‘Tecentriq needed for early lung cancer and post-operative adjuvant therapy’
Non-small cell lung cancer (NSCLC) has been one of the areas the treatments of which have not drawn much attention. The biggest reason: finding lung cancer patients in the early stage was difficult.
According to national cancer statistics, about 45 percent of Korean lung cancer patients are stage 4 patients. That also explains why most clinical trials for targeted agents and immunotherapies target stage four patients.
In contrast, clinical trials are rarely conducted for NSCLC, and it is also challenging to find significant data regarding its patients and treatments.
Against this backdrop, Roche’s Tecentriq (atezolizumab) deserves attention as it showed significant clinical improvement among clinical trials conducted on patients without target genes for the first time worldwide.
Korea Biomedical Review met with Professor Hong Min-hee of the Oncology Department at Yonsei Cancer Center to learn about the reality facing the early-phase NSCLC treatment and the clinical value of Tecentriq that won approval as postoperative adjuvant therapy for the first time.
Question: What are the chances of recurrence after surgery in NSCLC?
Answer: That varies depending on the disease’s phase, and there is also a difference between the past and present data. Besides, there are differences between the Western and Eastern data. The recurrence rates are 40 percent in phase 2, 50 percent in phase 2, and 75 percent in phase. I guess the treatment environment has somewhat improved in the past, pulling down the recurrence rate a little. The recurrence rate of Korean patients is reportedly lower than that of Western patients. Still, about half of phase 3 patients experience recurrence.
Q: As diagnostic technology develops, lung cancer treatment seems to be made earlier than phase 4.
A: That’s why patients anticipate complete remission (CR). However, the CR rate can’t help being low for phase 4 patients. Nevertheless, patients diagnosed early can receive treatment with the goal of complete recovery, and their expectations are also high.
Q: Six months have passed since atezolizumab won approval as postoperative adjuvant therapy in NSCLC for the first time among immunotherapies.
A: As the drug has yet to receive insurance benefits for the related indication, we use it in a small number of patients who can afford it financially and are fit for the therapy. If registered on the reimbursement list, atezolizumab will likely be the option for postoperative adjuvant therapy without hesitation.
Q: What are the clinical effects of atezolizumab as postoperative adjuvant therapy?

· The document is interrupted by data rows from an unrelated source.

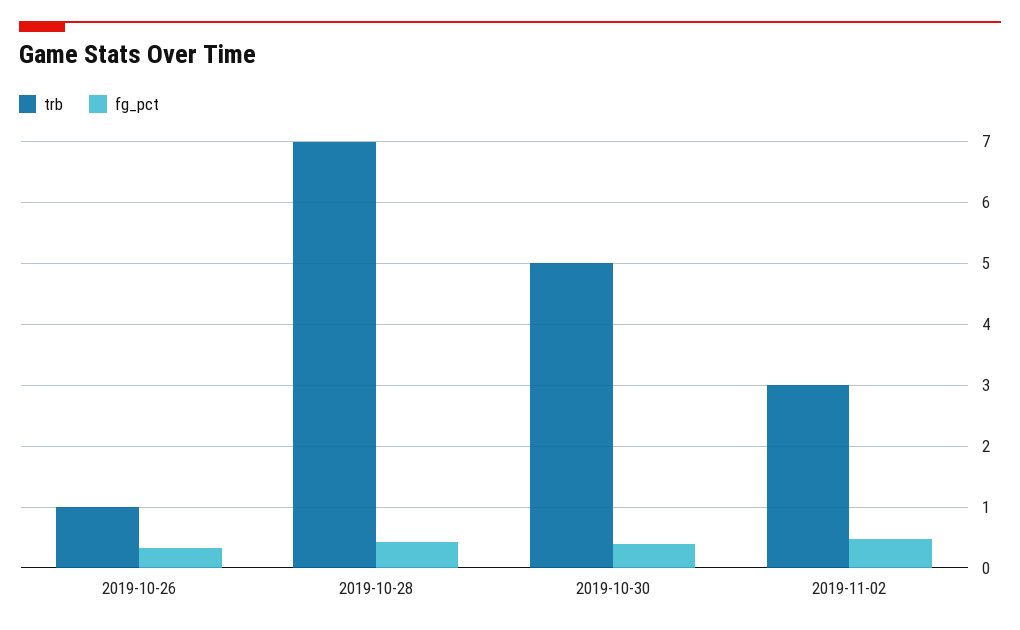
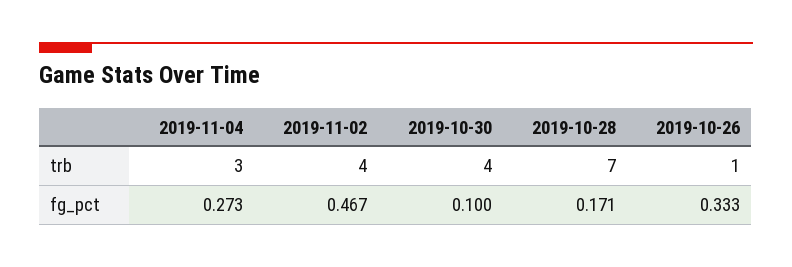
fg_pct, 2019-10-28: 0.4 -> 0.171
trb, 2019-10-30: 5 -> 4
fg_pct, 2019-10-30: 0.4 -> 0.1
trb, 2019-11-02: 3 -> 4
trb, 2019-11-04: none -> 3
fg_pct, 2019-11-04: none -> 0.273

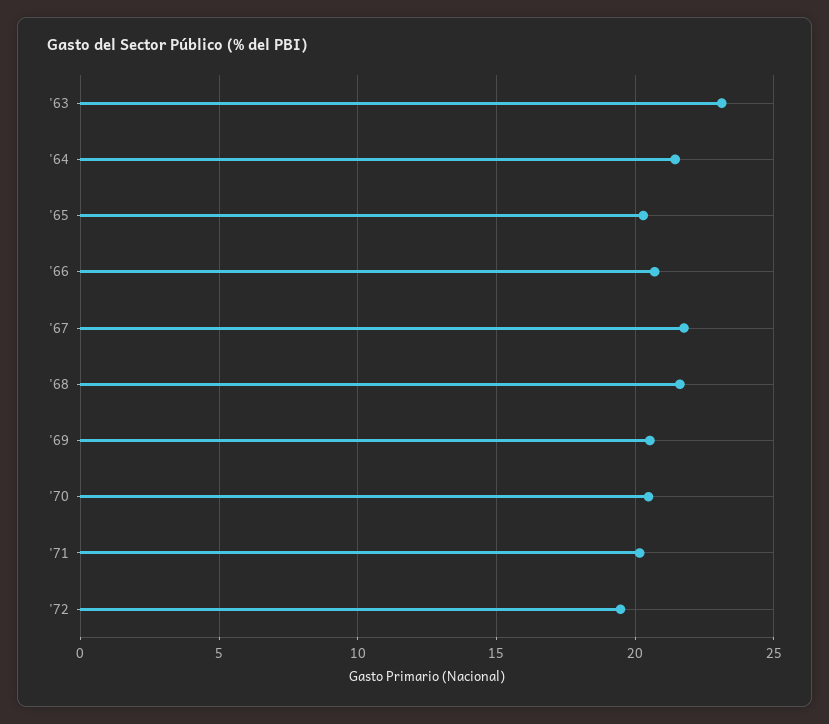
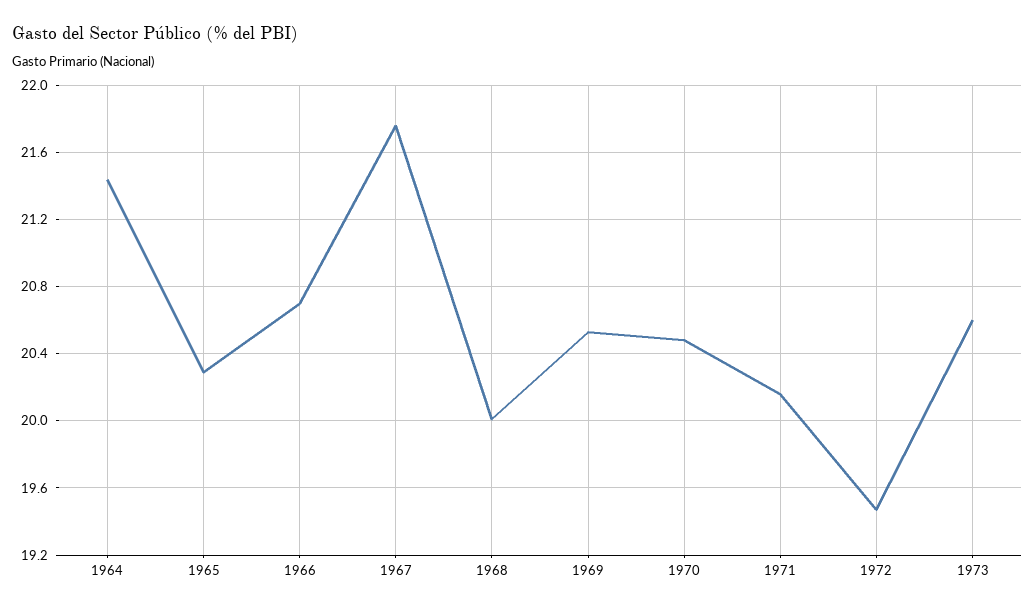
'63: 23 -> none
'68: 21.5 -> 20
1973: none -> 20.6

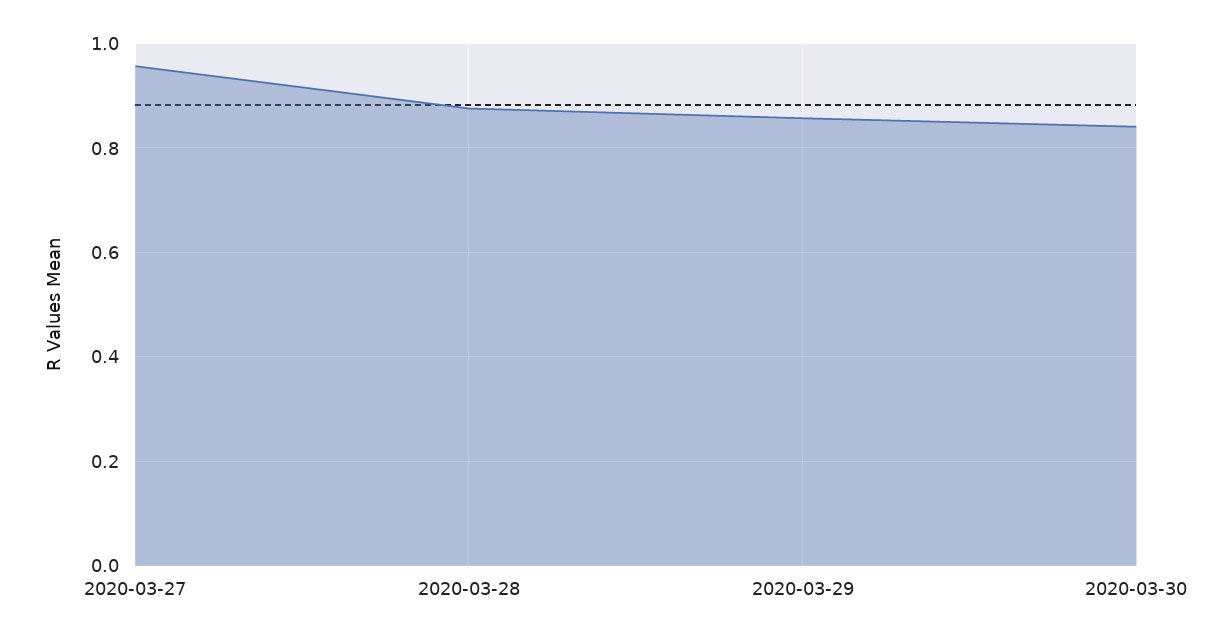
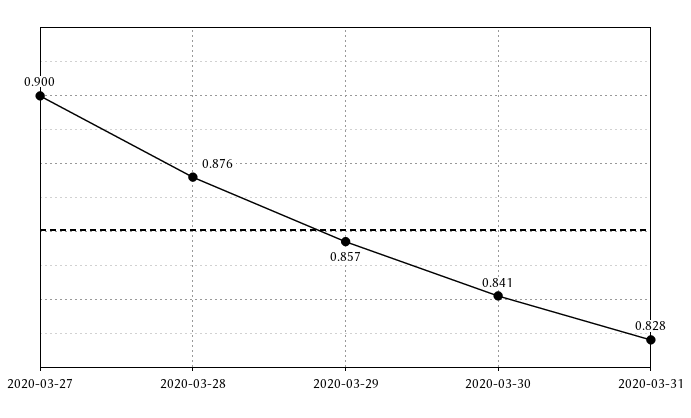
2020-03-27: 0.96 -> 0.9
2020-03-31: none -> 0.828

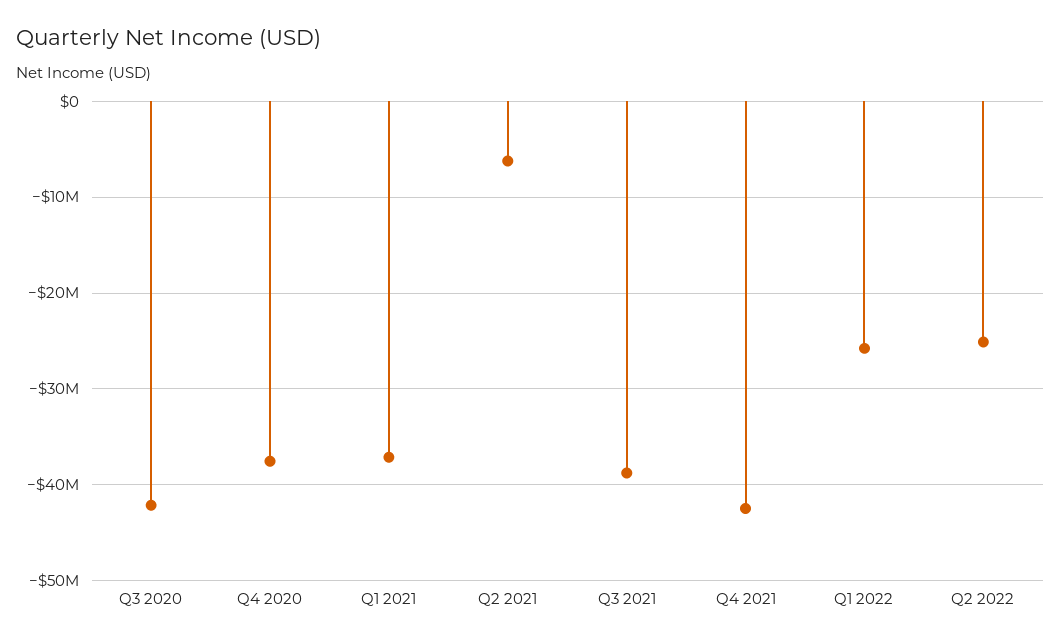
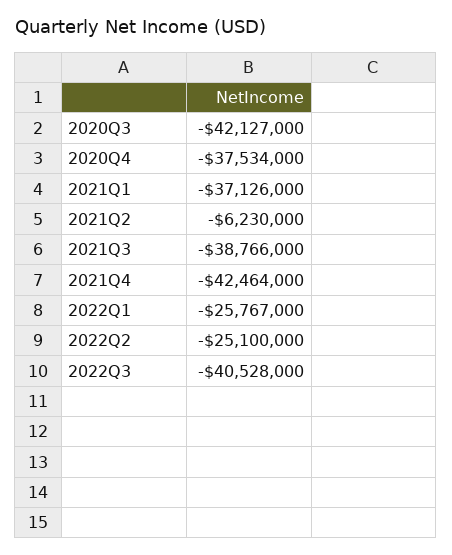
2022Q3: none -> -40528000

A: According to data, when we use atezolizumab in phase 2-3A NSCLC patients with PD-L1 expression rate of 50 percent or higher and after treating them with complete resection and platinum-based chemotherapy, the hazard ratio (HR) of recurrence or death (disease-free survival or DFS) was 0.43 compared to best supporting cure (BSC).
They say it is quite successful if the ratio is lower than 0.7. However, atezolizumab showed an HR of 0.6 in patients with a PD-L1 expression rate of 1 percent or higher and lower than 0.5 in patients with a PD-L1 expression rate of 50 percent or higher. Considering that HR in immunotherapies’ clinical trial on phase 4 patients is around 0.6, the 0.43 figure is significant clinically and statistically.
Besides, benefits in DFS were consistently observed in most subgroups, including treatment records and disease phases. However, in the case of overall survival (OS), atezolizumab did not reach the median value in the follow-up monitoring of 32.8 months.
Q: Why do you look at DFS in early lung cancer?
A: Patients who received the operation have no diseases remaining and are in a disease-free status. However, if these patients die or experience recurrence, we call it disease-free survival (DFS). It is a similar concept to progress-free survival (PFS).
In addition, it is not easy to quickly confirm effects, including OS, in the early stage. We must invest five to 10 years in confirming OS. Accordingly, we use DFS as a proxy indicator. A 2014 study published on LANCET also found DFS is identical to OS to a certain extent as the NSCLC adjuvant therapy.
Q: Can you expect benefits by administering existing immunotherapies used in metastatic or recurrent patients in early lung cancer patients?
A: There is no fixed answer. Theoretically, however, it is better to use immunotherapies before the operation than after it and when the tumor’s volume is smaller than after it gets bigger. Accordingly, I expect immunotherapies in patients in operable disease phases to be far more helpful for reinvigorating the immune system.